**Task brief:**
Copy everything in the data below exactly except the pictures.

+ + + + +

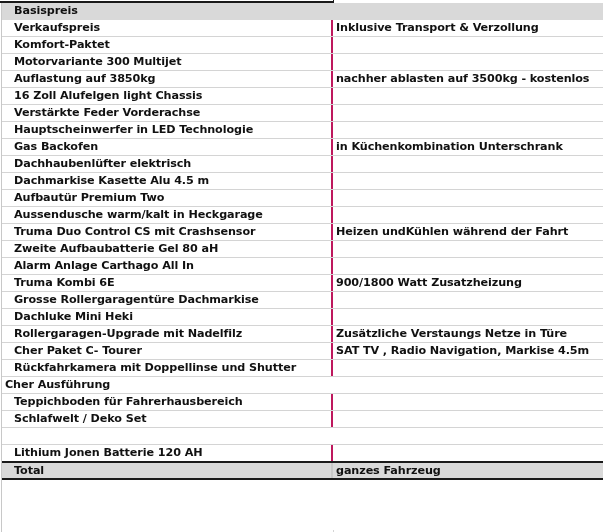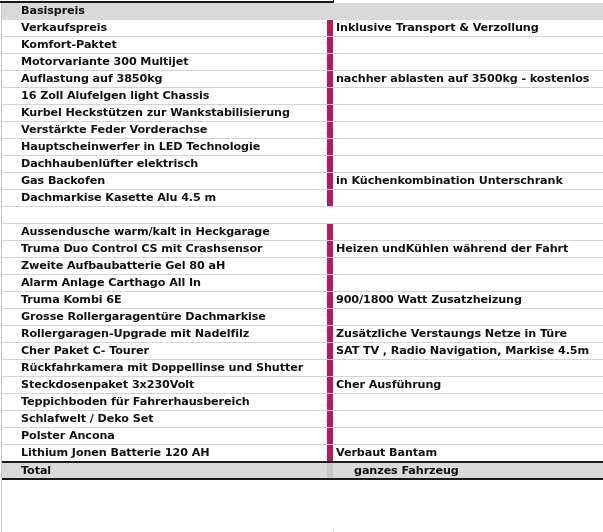--- a/index.html
+++ b/index.html
@@ -14,7 +14,7 @@
   .row.header { background: #d9d9d9; border-bottom: 1px solid #d9d9d9; height: 16px; }
   .row.total { background: #d9d9d9; border-top: 2px solid #1a1a1a; border-bottom: 2px solid #1a1a1a; height: 15px; margin-top: -1px; gap: 18px; }
   .cell { font-size: 11.2px; font-weight: bold; color: #111; line-height: 16px; white-space: nowrap; overflow: hidden; letter-spacing: -0.1px; }
-  .c1 { width: 331px; padding-left: 19px; border-right: 6px solid #be185d; box-sizing: border-box; }
+  .c1 { width: 331px; padding-left: 12px; border-right: 2px solid #be185d; box-sizing: border-box; }
   .c2 { flex: 1; padding-left: 3px; }
   .row.header .c1, .row.header .c2 { border-right-color: #d9d9d9; }
   .row.total .cell { line-height: 15px; }

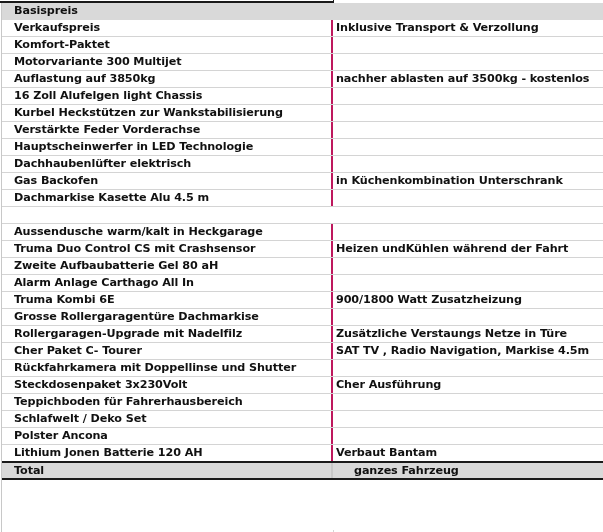--- a/index.html
+++ b/index.html
@@ -52,10 +52,6 @@
       </div>
     <div class="row">
         <div class="cell c1">16 Zoll Alufelgen light Chassis</div>
-        <div class="cell c2"></div>
-      </div>
-    <div class="row">
-        <div class="cell c1">Kurbel Heckstützen zur Wankstabilisierung</div>
         <div class="cell c2"></div>
       </div>
     <div class="row">

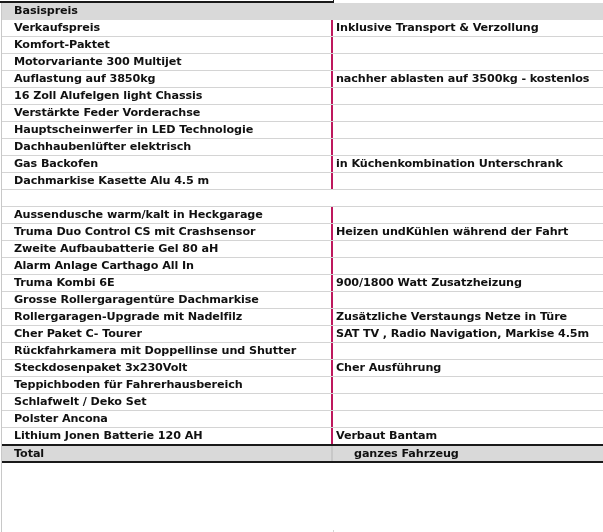--- a/index.html
+++ b/index.html
@@ -63,12 +63,12 @@
         <div class="cell c2"></div>
       </div>
     <div class="row">
+        <div class="cell c1">Gas Backofen</div>
+        <div class="cell c2">in Küchenkombination Unterschrank</div>
+      </div>
+    <div class="row">
         <div class="cell c1">Dachhaubenlüfter elektrisch</div>
         <div class="cell c2"></div>
-      </div>
-    <div class="row">
-        <div class="cell c1">Gas Backofen</div>
-        <div class="cell c2">in Küchenkombination Unterschrank</div>
       </div>
     <div class="row">
         <div class="cell c1">Dachmarkise Kasette Alu 4.5 m</div>

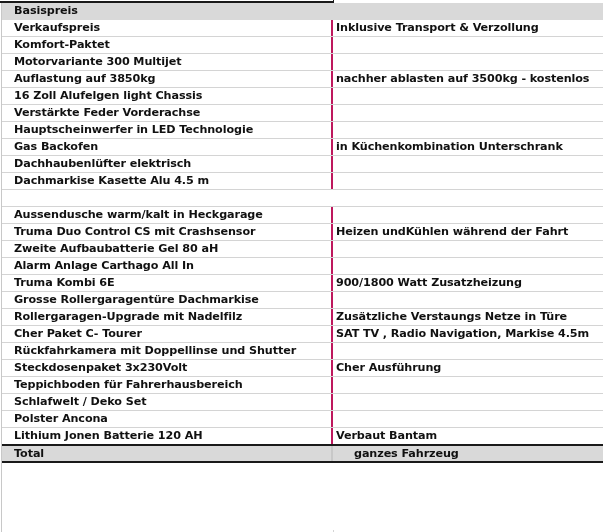--- a/index.html
+++ b/index.html
@@ -75,6 +75,7 @@
         <div class="cell c2"></div>
       </div>
     <div class="row">
+        <div class="cell c1">Aufbautür Premium Two</div>
         <div class="cell c2"></div>
       </div>
     <div class="row">

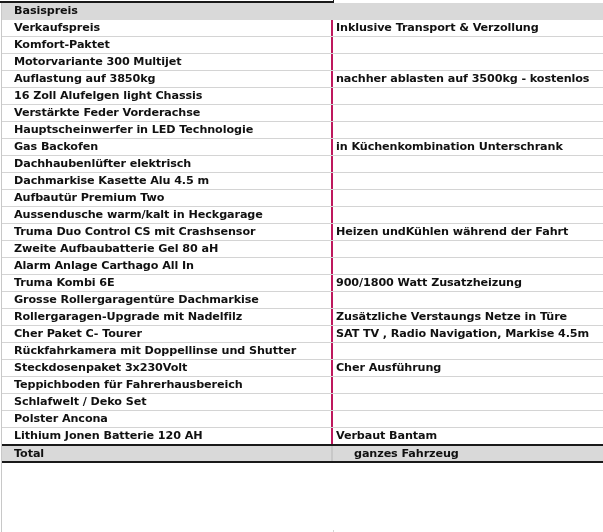--- a/index.html
+++ b/index.html
@@ -103,6 +103,10 @@
         <div class="cell c2"></div>
       </div>
     <div class="row">
+        <div class="cell c1">Dachluke Mini Heki</div>
+        <div class="cell c2"></div>
+      </div>
+    <div class="row">
         <div class="cell c1">Rollergaragen-Upgrade mit Nadelfilz</div>
         <div class="cell c2">Zusätzliche Verstaungs Netze in Türe</div>
       </div>

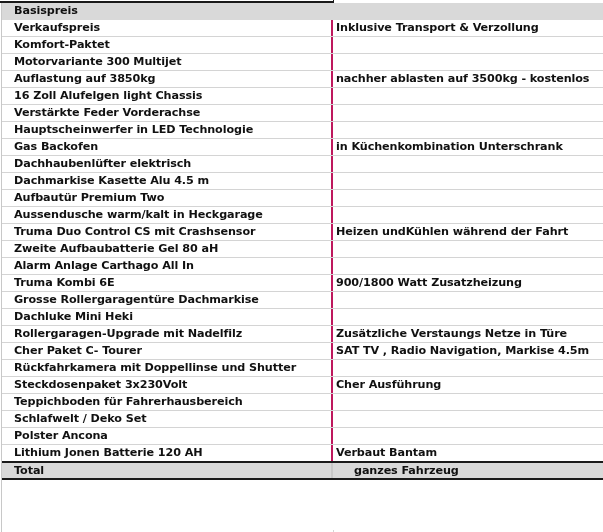--- a/index.html
+++ b/index.html
@@ -119,7 +119,6 @@
         <div class="cell c2"></div>
       </div>
     <div class="row">
-        <div class="cell c1">Steckdosenpaket 3x230Volt</div>
         <div class="cell c2">Cher Ausführung</div>
       </div>
     <div class="row">

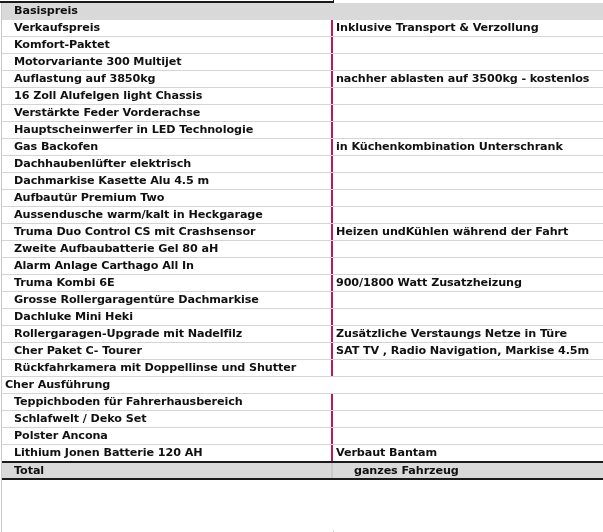--- a/index.html
+++ b/index.html
@@ -130,7 +130,6 @@
         <div class="cell c2"></div>
       </div>
     <div class="row">
-        <div class="cell c1">Polster Ancona</div>
         <div class="cell c2"></div>
       </div>
     <div class="row">

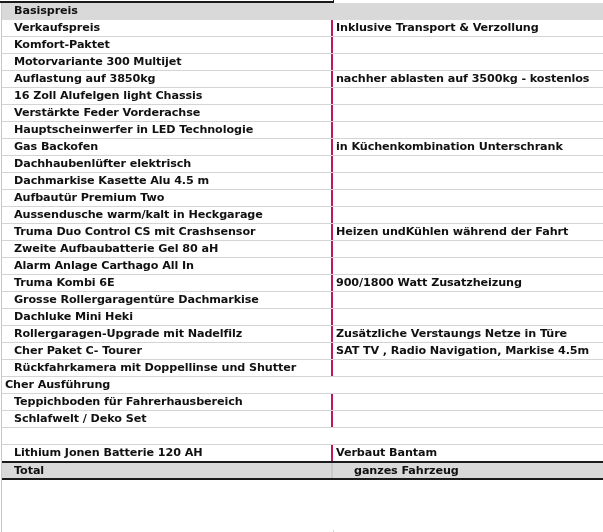--- a/index.html
+++ b/index.html
@@ -134,7 +134,6 @@
       </div>
     <div class="row">
         <div class="cell c1">Lithium Jonen Batterie 120 AH</div>
-        <div class="cell c2">Verbaut Bantam</div>
       </div>
 
     <div class="row total">

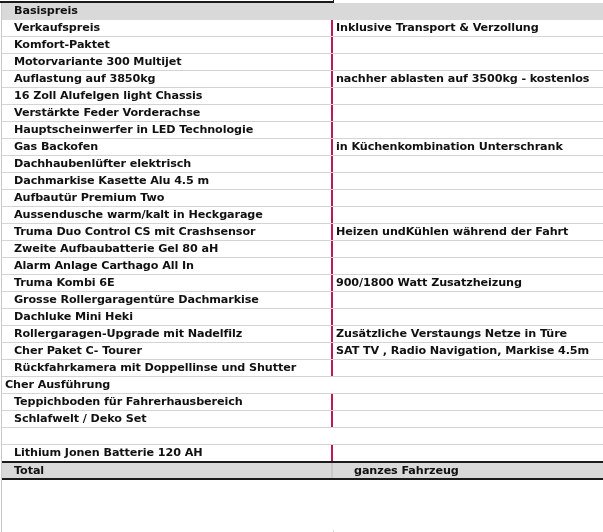--- a/index.html
+++ b/index.html
@@ -12,7 +12,7 @@
   .table { position: absolute; left: 2px; top: 3px; width: 601px; }
   .row { position: relative; height: 16px; border-bottom: 1px solid #d4d4d4; display: flex; }
   .row.header { background: #d9d9d9; border-bottom: 1px solid #d9d9d9; height: 16px; }
-  .row.total { background: #d9d9d9; border-top: 2px solid #1a1a1a; border-bottom: 2px solid #1a1a1a; height: 15px; margin-top: -1px; gap: 18px; }
+  .row.total { background: #d9d9d9; border-top: 2px solid #1a1a1a; border-bottom: 2px solid #1a1a1a; height: 15px; margin-top: -1px; }
   .cell { font-size: 11.2px; font-weight: bold; color: #111; line-height: 16px; white-space: nowrap; overflow: hidden; letter-spacing: -0.1px; }
   .c1 { width: 331px; padding-left: 12px; border-right: 2px solid #be185d; box-sizing: border-box; }
   .c2 { flex: 1; padding-left: 3px; }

+ + + + +

**Response to this task:**
--- a/index.html
+++ b/index.html
@@ -14,7 +14,7 @@
   .row.header { background: #d9d9d9; border-bottom: 1px solid #d9d9d9; height: 16px; }
   .row.total { background: #d9d9d9; border-top: 2px solid #1a1a1a; border-bottom: 2px solid #1a1a1a; height: 15px; margin-top: -1px; gap: 18px; }
   .cell { font-size: 11.2px; font-weight: bold; color: #111; line-height: 16px; white-space: nowrap; overflow: hidden; letter-spacing: -0.1px; }
-  .c1 { width: 331px; padding-left: 19px; border-right: 6px solid #be185d; box-sizing: border-box; }
+  .c1 { width: 331px; padding-left: 12px; border-right: 2px solid #be185d; box-sizing: border-box; }
   .c2 { flex: 1; padding-left: 3px; }
   .row.header .c1, .row.header .c2 { border-right-color: #d9d9d9; }
   .row.total .cell { line-height: 15px; }

--- a/index.html
+++ b/index.html
@@ -52,10 +52,6 @@
       </div>
     <div class="row">
         <div class="cell c1">16 Zoll Alufelgen light Chassis</div>
-        <div class="cell c2"></div>
-      </div>
-    <div class="row">
-        <div class="cell c1">Kurbel Heckstützen zur Wankstabilisierung</div>
         <div class="cell c2"></div>
       </div>
     <div class="row">

--- a/index.html
+++ b/index.html
@@ -63,12 +63,12 @@
         <div class="cell c2"></div>
       </div>
     <div class="row">
+        <div class="cell c1">Gas Backofen</div>
+        <div class="cell c2">in Küchenkombination Unterschrank</div>
+      </div>
+    <div class="row">
         <div class="cell c1">Dachhaubenlüfter elektrisch</div>
         <div class="cell c2"></div>
-      </div>
-    <div class="row">
-        <div class="cell c1">Gas Backofen</div>
-        <div class="cell c2">in Küchenkombination Unterschrank</div>
       </div>
     <div class="row">
         <div class="cell c1">Dachmarkise Kasette Alu 4.5 m</div>

--- a/index.html
+++ b/index.html
@@ -75,6 +75,7 @@
         <div class="cell c2"></div>
       </div>
     <div class="row">
+        <div class="cell c1">Aufbautür Premium Two</div>
         <div class="cell c2"></div>
       </div>
     <div class="row">

--- a/index.html
+++ b/index.html
@@ -103,6 +103,10 @@
         <div class="cell c2"></div>
       </div>
     <div class="row">
+        <div class="cell c1">Dachluke Mini Heki</div>
+        <div class="cell c2"></div>
+      </div>
+    <div class="row">
         <div class="cell c1">Rollergaragen-Upgrade mit Nadelfilz</div>
         <div class="cell c2">Zusätzliche Verstaungs Netze in Türe</div>
       </div>

--- a/index.html
+++ b/index.html
@@ -119,7 +119,6 @@
         <div class="cell c2"></div>
       </div>
     <div class="row">
-        <div class="cell c1">Steckdosenpaket 3x230Volt</div>
         <div class="cell c2">Cher Ausführung</div>
       </div>
     <div class="row">

--- a/index.html
+++ b/index.html
@@ -130,7 +130,6 @@
         <div class="cell c2"></div>
       </div>
     <div class="row">
-        <div class="cell c1">Polster Ancona</div>
         <div class="cell c2"></div>
       </div>
     <div class="row">

--- a/index.html
+++ b/index.html
@@ -134,7 +134,6 @@
       </div>
     <div class="row">
         <div class="cell c1">Lithium Jonen Batterie 120 AH</div>
-        <div class="cell c2">Verbaut Bantam</div>
       </div>
 
     <div class="row total">

--- a/index.html
+++ b/index.html
@@ -12,7 +12,7 @@
   .table { position: absolute; left: 2px; top: 3px; width: 601px; }
   .row { position: relative; height: 16px; border-bottom: 1px solid #d4d4d4; display: flex; }
   .row.header { background: #d9d9d9; border-bottom: 1px solid #d9d9d9; height: 16px; }
-  .row.total { background: #d9d9d9; border-top: 2px solid #1a1a1a; border-bottom: 2px solid #1a1a1a; height: 15px; margin-top: -1px; gap: 18px; }
+  .row.total { background: #d9d9d9; border-top: 2px solid #1a1a1a; border-bottom: 2px solid #1a1a1a; height: 15px; margin-top: -1px; }
   .cell { font-size: 11.2px; font-weight: bold; color: #111; line-height: 16px; white-space: nowrap; overflow: hidden; letter-spacing: -0.1px; }
   .c1 { width: 331px; padding-left: 12px; border-right: 2px solid #be185d; box-sizing: border-box; }
   .c2 { flex: 1; padding-left: 3px; }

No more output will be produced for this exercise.